Nuclear medicine technologists use radioactive drugs for diagnosis and medical research. They prepare these drugs (radiopharmaceuticals), and give them to patients for diagnosis. Technologists operate high-level imaging equipment which allows the medical team to study and diagnose an infection or disorder. They also give doses of radiation to patients internally to treat medical conditions.

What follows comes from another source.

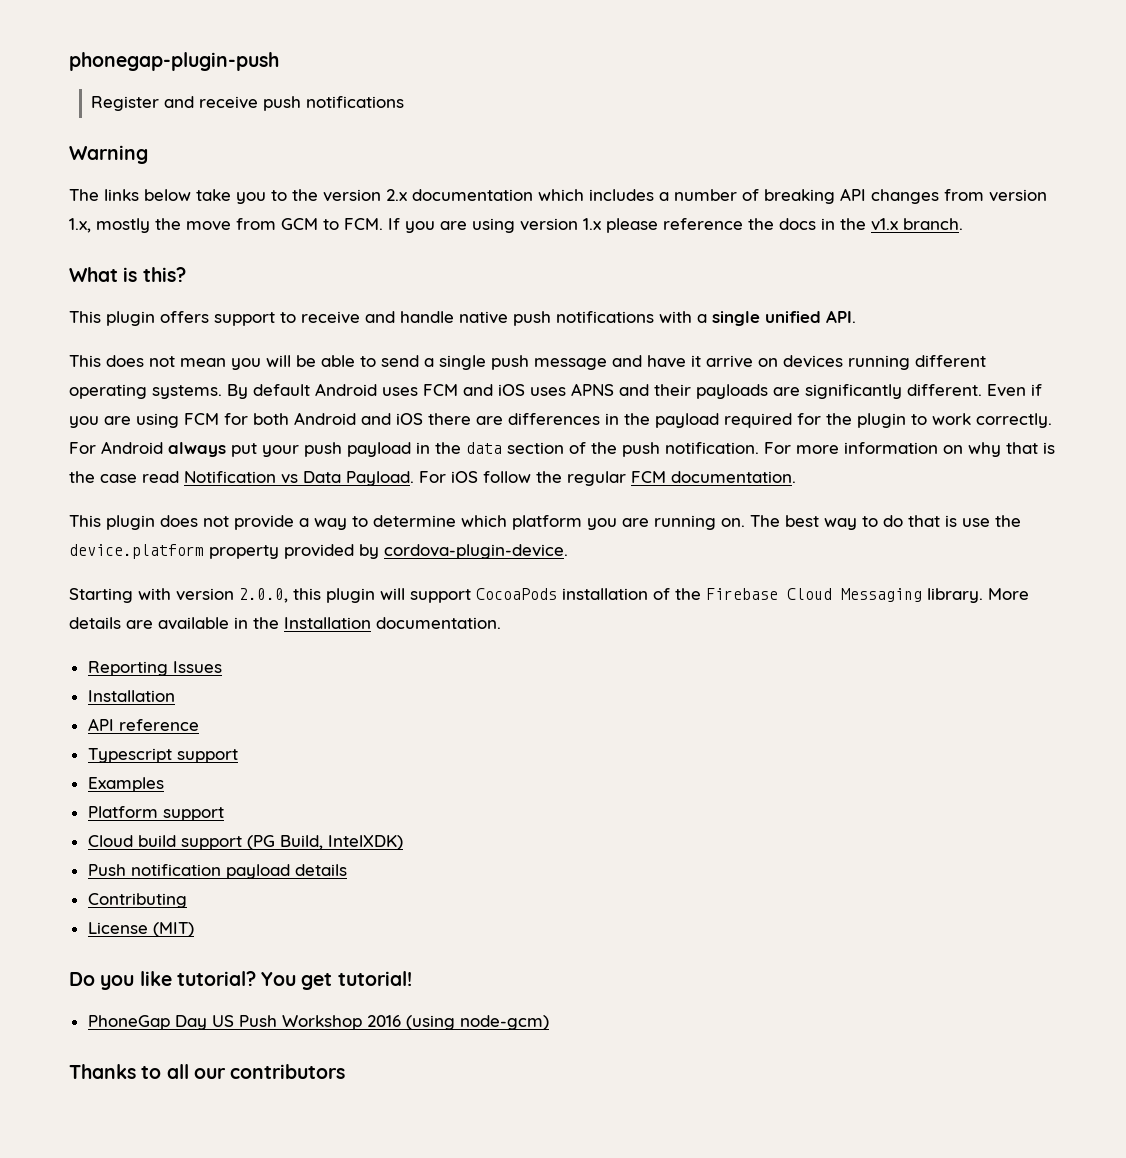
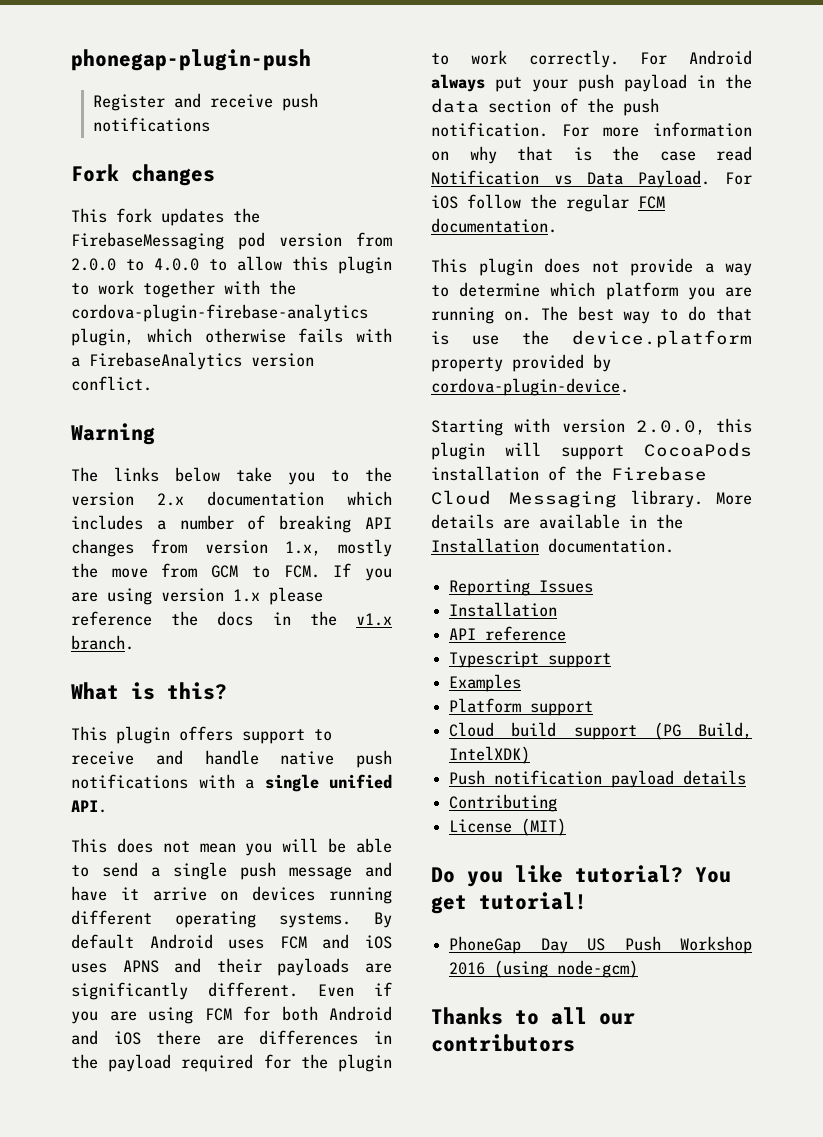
+ Fork changes
+ This fork updates the FirebaseMessaging pod version from 2.0.0 to 4.0.0 to allow this plugin to work together with the cordova-plugin-firebase-analytics plugin, which otherwise fails with a FirebaseAnalytics version conflict.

People they work with: Doctors, medical physicists, nuclear pharmacists, computer specialists, nurses, administrative staff and patients
Where they work: Hospitals, universities, medical clinics, imaging clinics, diagnostic labs and research centers
Career outlook for a nuclear medicine technologist
Nuclear medicine technologists are in demand throughout the U.S. and career opportunities are good. The Bureau of Labor Statistics expects employment of nuclear medicine technologists to grow faster than average. With the growth of the middle-aged and older adult populations, demand will increase for diagnostic procedures, including nuclear medicine testing. In addition, technological advancements will likely increase the diagnostic use of nuclear medicine.
With additional training and experience, a nuclear medicine technologist could become a lead technologist or a research technologist. They could also move into a management or education role. Technologists can also earn specialty certificates to increase opportunities for advancement such as in positron emission tomography.